Ben de onunla çalıştım. Kapanan NTV SPOR’un en iyi zamanlarıydı. Fuat Akdağ ile birlikte yeni ama tanınan yorumcuları kanala kazandırmaya çalışıyorduk. Aklıma o geldi. Neden olmasın deyip, Fulya’da buluştuk kendisiyle... Hiç düşünmedi bile teklifimizi... İddialı konuşmuştu, her zaman olduğu gibi...

“Türkiye’nin en iyi futbol yorumcusu ben olacağım. Göreceksiniz, herkes bizi izleyecek” diye... Zirvede olmak, onun yaşam biçimiydi. Bunu bir kez daha, televizyonda da gösterdi. Oyunu okuması, teknik direktörlerin yaptığı taktik hatalar, oyuncuların kötü veya iyi yönlerini mükemmel yorumlamaya başladı. Maçların ilk 20 dakikasını seyredip, maçın sonucuyla ilgili yaptığı tahminleri inanılmazdı. Dedikleri çıkıyordu. Futbolun şifrelerini çok iyi biliyordu. Takım çalışmasına bağlılığını ise, hiç unutmayacağım. Milli takım maçları için gittiğimiz görevlerde, ne bir toplantı kaçırdı ne de yayına geç kaldı.

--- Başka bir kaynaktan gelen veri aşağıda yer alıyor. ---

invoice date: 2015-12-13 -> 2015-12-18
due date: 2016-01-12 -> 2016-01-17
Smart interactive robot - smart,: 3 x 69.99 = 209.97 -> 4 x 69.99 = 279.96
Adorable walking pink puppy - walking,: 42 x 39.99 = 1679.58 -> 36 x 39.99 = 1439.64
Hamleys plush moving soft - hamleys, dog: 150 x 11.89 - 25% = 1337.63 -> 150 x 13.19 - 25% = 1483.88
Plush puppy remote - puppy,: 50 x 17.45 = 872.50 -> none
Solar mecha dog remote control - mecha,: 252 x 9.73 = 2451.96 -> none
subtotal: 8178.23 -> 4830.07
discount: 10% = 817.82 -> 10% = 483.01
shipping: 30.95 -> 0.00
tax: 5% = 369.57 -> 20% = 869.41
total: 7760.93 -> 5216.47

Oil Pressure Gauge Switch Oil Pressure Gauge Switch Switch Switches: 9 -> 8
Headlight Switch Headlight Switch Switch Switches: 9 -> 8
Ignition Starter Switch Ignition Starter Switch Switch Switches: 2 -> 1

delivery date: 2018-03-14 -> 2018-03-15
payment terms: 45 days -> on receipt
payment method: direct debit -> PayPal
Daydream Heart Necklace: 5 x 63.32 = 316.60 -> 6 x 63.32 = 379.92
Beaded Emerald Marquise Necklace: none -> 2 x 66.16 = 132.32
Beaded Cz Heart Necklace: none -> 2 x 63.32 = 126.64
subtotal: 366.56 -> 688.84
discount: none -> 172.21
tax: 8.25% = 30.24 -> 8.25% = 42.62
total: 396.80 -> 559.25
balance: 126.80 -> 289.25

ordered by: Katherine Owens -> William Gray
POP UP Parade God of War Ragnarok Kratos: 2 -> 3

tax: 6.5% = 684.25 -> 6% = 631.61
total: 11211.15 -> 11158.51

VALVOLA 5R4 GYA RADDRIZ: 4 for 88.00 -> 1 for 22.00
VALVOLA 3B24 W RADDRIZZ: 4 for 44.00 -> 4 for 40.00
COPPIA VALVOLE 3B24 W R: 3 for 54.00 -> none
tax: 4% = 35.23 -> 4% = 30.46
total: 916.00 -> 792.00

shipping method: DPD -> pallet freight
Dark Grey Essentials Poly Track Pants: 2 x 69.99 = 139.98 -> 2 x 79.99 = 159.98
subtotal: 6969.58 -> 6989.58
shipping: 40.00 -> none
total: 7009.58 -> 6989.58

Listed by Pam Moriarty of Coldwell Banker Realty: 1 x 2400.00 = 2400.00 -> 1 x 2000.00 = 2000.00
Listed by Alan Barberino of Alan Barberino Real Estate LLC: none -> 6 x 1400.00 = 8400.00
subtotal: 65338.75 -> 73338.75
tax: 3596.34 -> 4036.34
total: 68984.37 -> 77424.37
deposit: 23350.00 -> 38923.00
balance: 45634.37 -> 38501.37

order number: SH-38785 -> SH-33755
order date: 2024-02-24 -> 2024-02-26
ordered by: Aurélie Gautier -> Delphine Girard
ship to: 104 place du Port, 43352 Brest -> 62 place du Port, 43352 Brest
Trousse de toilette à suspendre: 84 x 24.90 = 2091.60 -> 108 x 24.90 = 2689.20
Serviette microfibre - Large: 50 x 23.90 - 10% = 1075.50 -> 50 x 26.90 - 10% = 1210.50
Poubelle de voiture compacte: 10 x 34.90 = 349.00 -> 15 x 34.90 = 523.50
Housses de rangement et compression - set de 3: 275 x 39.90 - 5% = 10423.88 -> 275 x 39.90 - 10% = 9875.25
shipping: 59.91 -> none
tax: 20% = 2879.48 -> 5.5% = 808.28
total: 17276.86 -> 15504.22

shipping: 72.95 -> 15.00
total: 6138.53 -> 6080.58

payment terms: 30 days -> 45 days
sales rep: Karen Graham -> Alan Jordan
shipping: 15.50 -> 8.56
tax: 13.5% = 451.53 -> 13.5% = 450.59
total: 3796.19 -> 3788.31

Bize, “Yarınki program ne?” diye sorardı... “Öğlen 12’de röportaj var, görüşürüz” derdik. Ertesi gün, röportajın başlamasına 20 dakika kala, hazır olarak yayını beklerdi. Onun moral motivasyonu ve espri yeteneği bir başkadır. Söylediği bir cümle ile bütün ekibi kahkahalara boğardı. Çalışmayı sevmez, disiplinsizdir dedikodularının, onunla çalıştıktan sonra, bir şehir efsanesi olduğuna karar vermiştim. O zaman, teknik direktörlük eğitimine devam ediyordu. Beşiktaş’ın genç takımında görev yapmaya başlamıştı. Zaman zaman, muhabbet ediyorduk...

Bir gün, “Hedefin ne, teknik direktör olarak?” dedim. “Her zaman olduğu gibi, zirveye çıkacağım” dedi. Çalıştı, iyi ekip oluşturdu ve bugünlere geldi. Daha büyük başarılara imza atacağına eminim...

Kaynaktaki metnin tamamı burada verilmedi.